Friday’s filing returned attention to Mangione’s federal case a day after a marathon preliminary hearing ended with him fighting prosecutors in his state case using certain evidence found during his arrest, such as a gun that police said matched the one used to kill Thompson and a notebook in which he allegedly described his intention to “rip off” a health insurance executive. A verdict is not expected until May.
Mangione’s defense team, led by husband-and-wife duo Karen Friedman-Agnifilo and Marc Agnifilo, has focused on Bondi’s past lobbying work as they try to convince U.S. District Judge Margaret Garnett to rule out the death penalty, dismiss some of the charges and exclude the same evidence they want to suppress from the state’s case.

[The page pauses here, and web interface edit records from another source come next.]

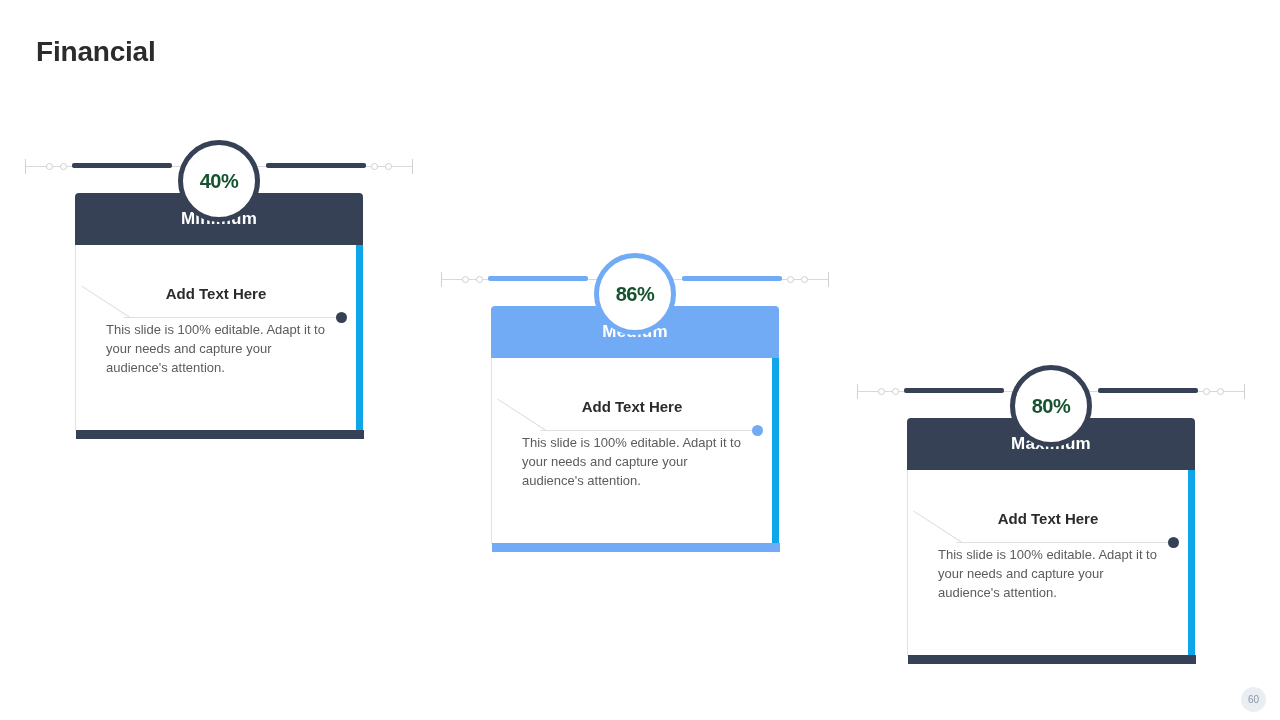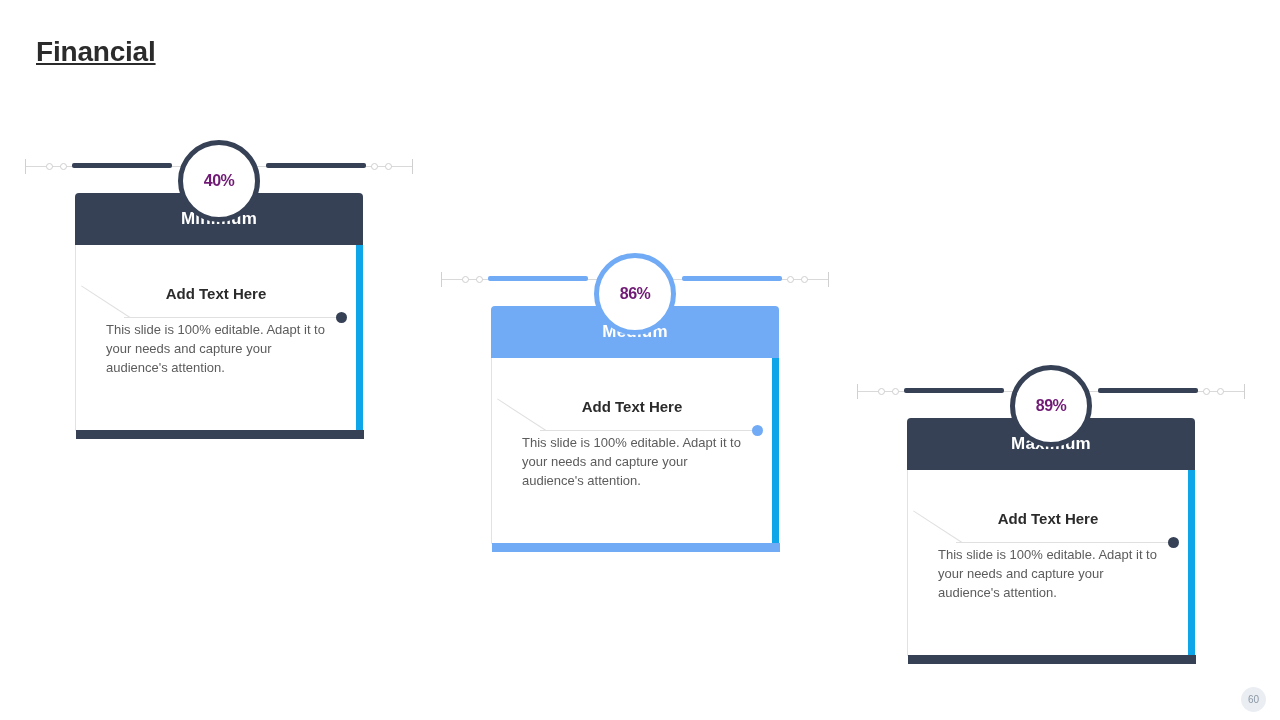--- a/index.html
+++ b/index.html
@@ -29,7 +29,6 @@
     color: #2b2b2b;
     letter-spacing: -0.2px;
     line-height: 36px;
-    text-decoration: underline;
   }
 
   

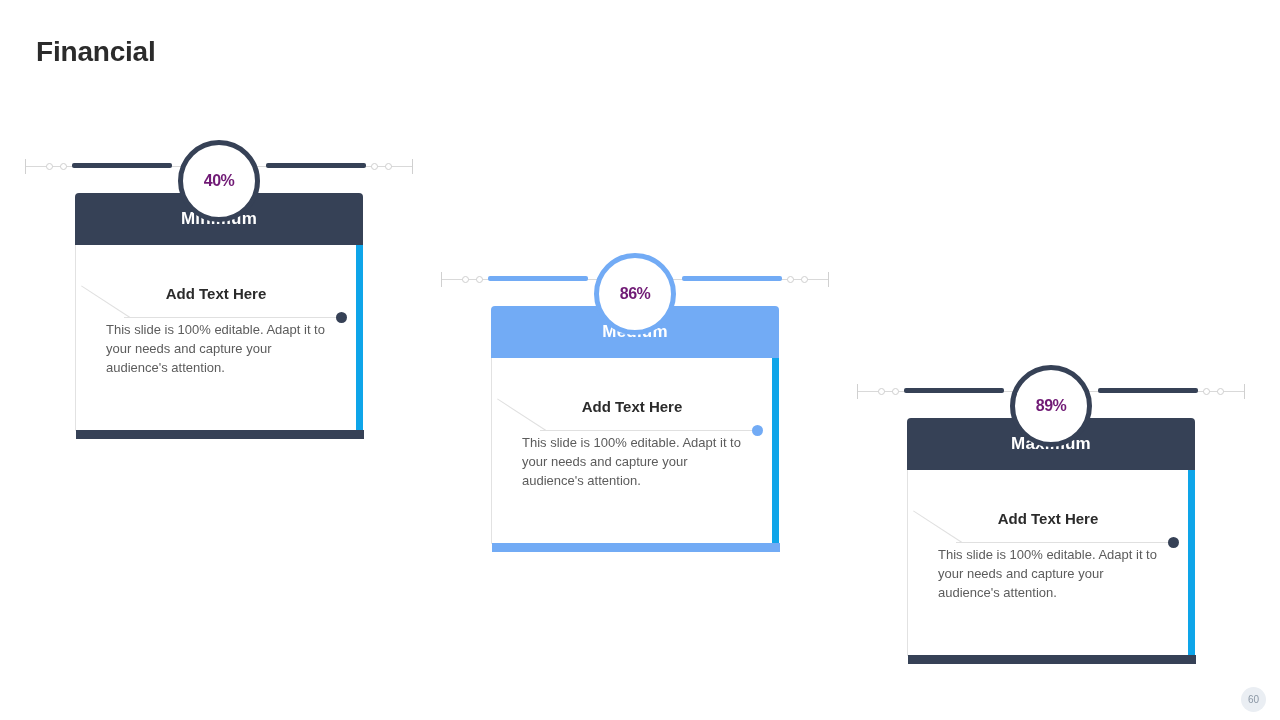--- a/index.html
+++ b/index.html
@@ -109,9 +109,9 @@
   }
 
   .pct-text {
-    font-size: 16px;
+    font-size: 20px;
     font-weight: bold;
-    color: #701a75;
+    color: #14532d;
     letter-spacing: -0.5px;
   }
 

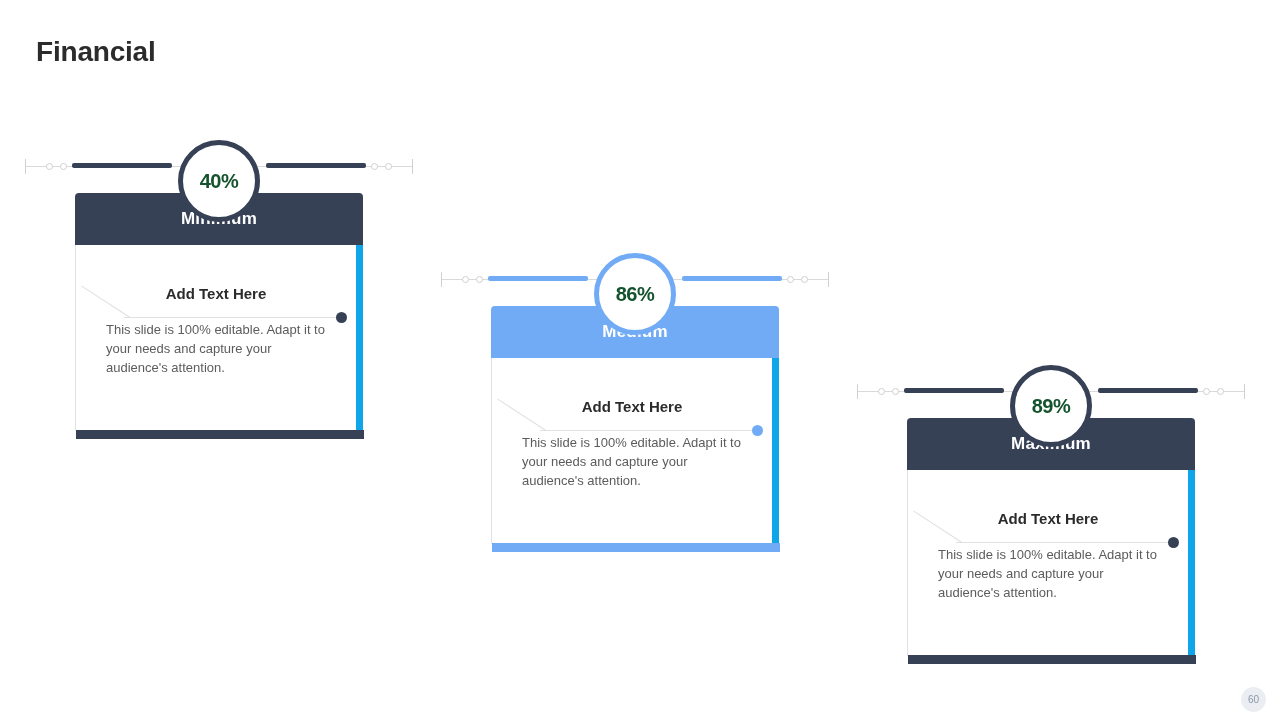--- a/index.html
+++ b/index.html
@@ -320,7 +320,7 @@
     </div>
 
     <div class="pct-circle" style="border:5px solid #364156">
-      <span class="pct-text">89%</span>
+      <span class="pct-text">80%</span>
     </div>
 
     <div class="card">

In a September court filing, Mangione’s lawyers argued that Bondi’s announcement that he was directing prosecutors to seek the death penalty — which he followed up with Instagram posts and television appearances — showed the decision was “based on politics, not merit.” They also said her remarks tainted the grand jury trial that resulted in his indictment weeks later.
Bondi’s statement and other official actions — including a highly choreographed walk of the perpetrator that saw Mangione led by armed officers onto the Manhattan pier and the Trump administration’s flouting of established death penalty procedures — “violated Mangione’s constitutional and statutory rights and fatally damaged this death penalty case,” his lawyers said.
In a court filing last month, federal prosecutors argued that “pretrial publicity, while intense, is not itself a constitutional defect.”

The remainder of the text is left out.